A sociedade contemporânea vive sob a ilusão de que o ser humano pode tudo e da crença no progresso. Essa crença na omnipotência, que o psicanalista Horst-Eberhard Richter chamou de “Complexo de Deus”, não é apenas uma perturbação psicossocial, mas um factor central da decadência moral e cultural que vivemos hoje. No seu livro “Complexo de Deus”, Richter descreve a civilização ocidental moderna como marcada por uma reivindicação de uma omnipotência egocêntrica e quase divina, que ignora os limites da condição humana. Essa ilusão de grandeza, no entanto, é uma fuga frágil diante das crises que nos assolam. Donald Trump expressa de maneira extrema o narcisismo que se tem mantido encoberto nas nossas elites políticas, dado o processo partidário para se conseguir furar no partido, em geral   pressuporem predisposições narcisistas e um mínimo de cumplicidade.

Os sentimentos de impotência, baixa autoestima ou problemas não resolvidos da infância podem resultar na superestimação das próprias capacidades, criando assim a distorção psicológica do chamado “complexo de Deus“. Este fenómeno leva ao dogmatismo das opiniões e à ilusão de infalibilidade, como se a próprio ponto de vista fosse o único correto. Essa postura impede o desenvolvimento do autoconhecimento e da autocompreensão. Uma convivência equilibrada com os outros promove uma avaliação realista de nossas capacidades e limites, em contraste com uma identidade baseada em projeções idealizadas de si mesmo.
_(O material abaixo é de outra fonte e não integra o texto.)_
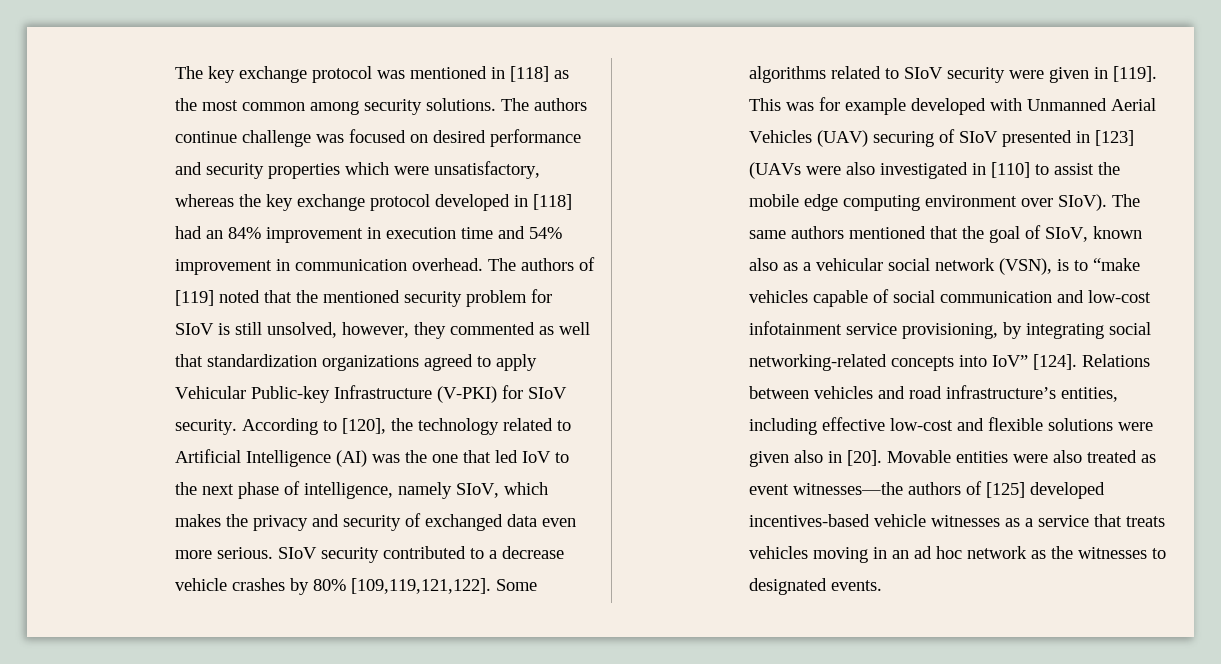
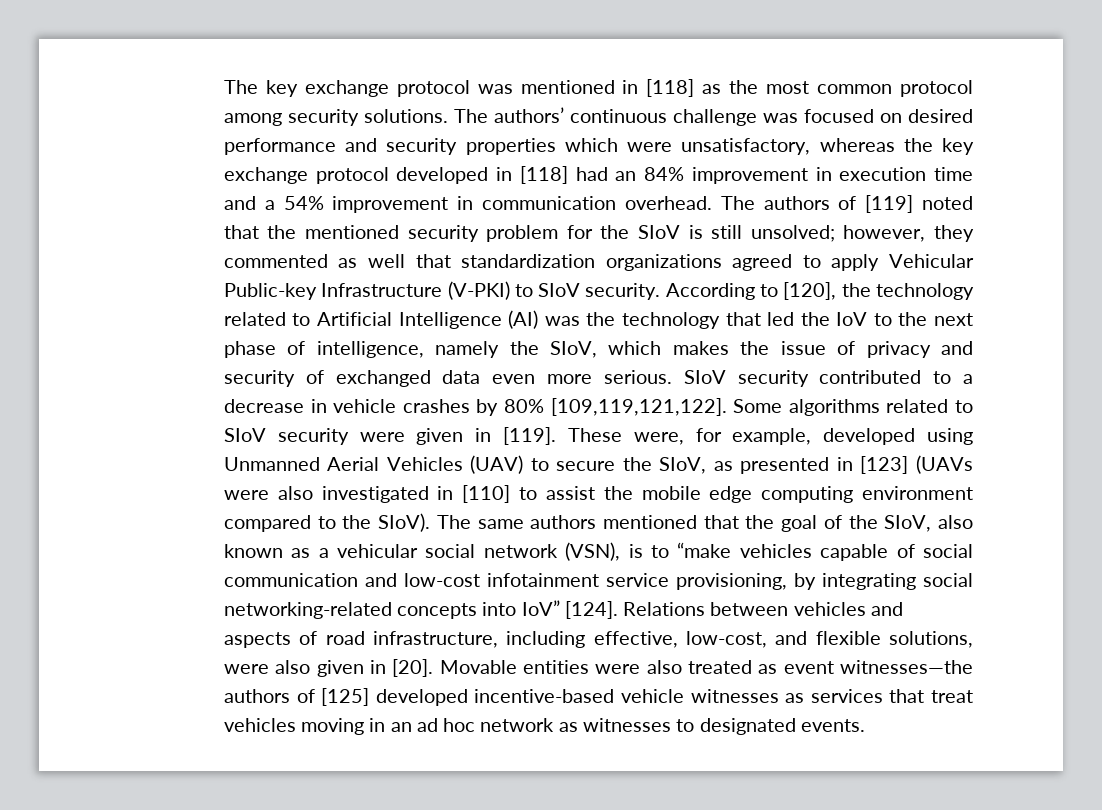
- The key exchange protocol was mentioned in [118] as the most common among security solutions.
+ The key exchange protocol was mentioned in [118] as the most common protocol among security solutions.
- The authors continue challenge was focused on desired performance and security properties which were unsatisfactory, whereas the key exchange protocol developed in [118] had an 84% improvement in execution time and 54% improvement in communication overhead.
+ The authors’ continuous challenge was focused on desired performance and security properties which were unsatisfactory, whereas the key exchange protocol developed in [118] had an 84% improvement in execution time and a 54% improvement in communication overhead.
- The authors of [119] noted that the mentioned security problem for SIoV is still unsolved, however, they commented as well that standardization organizations agreed to apply Vehicular Public-key Infrastructure (V-PKI) for SIoV security.
+ The authors of [119] noted that the mentioned security problem for the SIoV is still unsolved; however, they commented as well that standardization organizations agreed to apply Vehicular Public-key Infrastructure (V-PKI) to SIoV security.
- According to [120], the technology related to Artificial Intelligence (AI) was the one that led IoV to the next phase of intelligence, namely SIoV, which makes the privacy and security of exchanged data even more serious.
+ According to [120], the technology related to Artificial Intelligence (AI) was the technology that led the IoV to the next phase of intelligence, namely the SIoV, which makes the issue of privacy and security of exchanged data even more serious.
- SIoV security contributed to a decrease vehicle crashes by 80% [109,119,121,122].
+ SIoV security contributed to a decrease in vehicle crashes by 80% [109,119,121,122].
- This was for example developed with Unmanned Aerial Vehicles (UAV) securing of SIoV presented in [123] (UAVs were also investigated in [110] to assist the mobile edge computing environment over SIoV).
+ These were, for example, developed using Unmanned Aerial Vehicles (UAV) to secure the SIoV, as presented in [123] (UAVs were also investigated in [110] to assist the mobile edge computing environment compared to the SIoV).
- The same authors mentioned that the goal of SIoV, known also as a vehicular social network (VSN), is to “make vehicles capable of social communication and low-cost infotainment service provisioning, by integrating social networking-related concepts into IoV” [124].
+ The same authors mentioned that the goal of the SIoV, also known as a vehicular social network (VSN), is to “make vehicles capable of social communication and low-cost infotainment service provisioning, by integrating social networking-related concepts into IoV” [124].
- Relations between vehicles and road infrastructure’s entities, including effective low-cost and flexible solutions were given also in [20].
+ Relations between vehicles and aspects of road infrastructure, including effective, low-cost, and flexible solutions, were also given in [20].
- Movable entities were also treated as event witnesses—the authors of [125] developed incentives-based vehicle witnesses as a service that treats vehicles moving in an ad hoc network as the witnesses to designated events.
+ Movable entities were also treated as event witnesses—the authors of [125] developed incentive-based vehicle witnesses as services that treat vehicles moving in an ad hoc network as witnesses to designated events.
No entanto, a sociedade contemporânea frequentemente demonstra um absolutismo categórico, especialmente nos meios de comunicação, onde falta autorreflexão. Vivemos numa “democracia mediática” que não fomenta o pensamento crítico, mas apenas a busca por seguidores e a adesão ao mainstream.
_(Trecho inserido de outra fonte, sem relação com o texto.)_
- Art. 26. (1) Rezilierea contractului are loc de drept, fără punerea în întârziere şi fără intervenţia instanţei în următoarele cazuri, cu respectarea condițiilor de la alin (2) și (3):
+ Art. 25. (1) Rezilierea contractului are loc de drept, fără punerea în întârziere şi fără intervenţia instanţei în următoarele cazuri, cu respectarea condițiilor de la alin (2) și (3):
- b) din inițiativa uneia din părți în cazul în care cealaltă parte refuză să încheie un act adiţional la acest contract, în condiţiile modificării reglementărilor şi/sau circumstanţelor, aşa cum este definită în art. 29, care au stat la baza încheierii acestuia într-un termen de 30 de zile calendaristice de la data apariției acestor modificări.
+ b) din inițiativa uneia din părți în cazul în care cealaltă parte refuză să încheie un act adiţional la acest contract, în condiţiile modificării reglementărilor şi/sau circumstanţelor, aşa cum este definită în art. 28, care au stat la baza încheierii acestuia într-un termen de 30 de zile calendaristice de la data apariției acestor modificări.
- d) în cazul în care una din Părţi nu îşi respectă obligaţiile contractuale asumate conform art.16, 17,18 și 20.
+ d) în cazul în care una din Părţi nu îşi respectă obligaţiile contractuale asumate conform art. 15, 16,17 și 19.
Na política e nos media, esse fenómeno manifesta-se como um absolutismo categórico. Vivemos numa “democracia mediática” que não fomenta o pensamento crítico, mas apenas a busca por seguidores e a adesão ao mainstream. Em tempos de guerra, esse complexo intensifica-se, fomentando uma mentalidade maniqueísta e dicotómica, em que tudo é reduzido a “bem” ou “mal”. A política da União Europeia, por sua vez, parece cair na tentação de um “imperialismo mental” ao querer com base nos valores europeus justificar até acções de violência (como se pode ver nas orientações da NATO de Madrid.) possivelmente por medo de não sobreviver à crise actual.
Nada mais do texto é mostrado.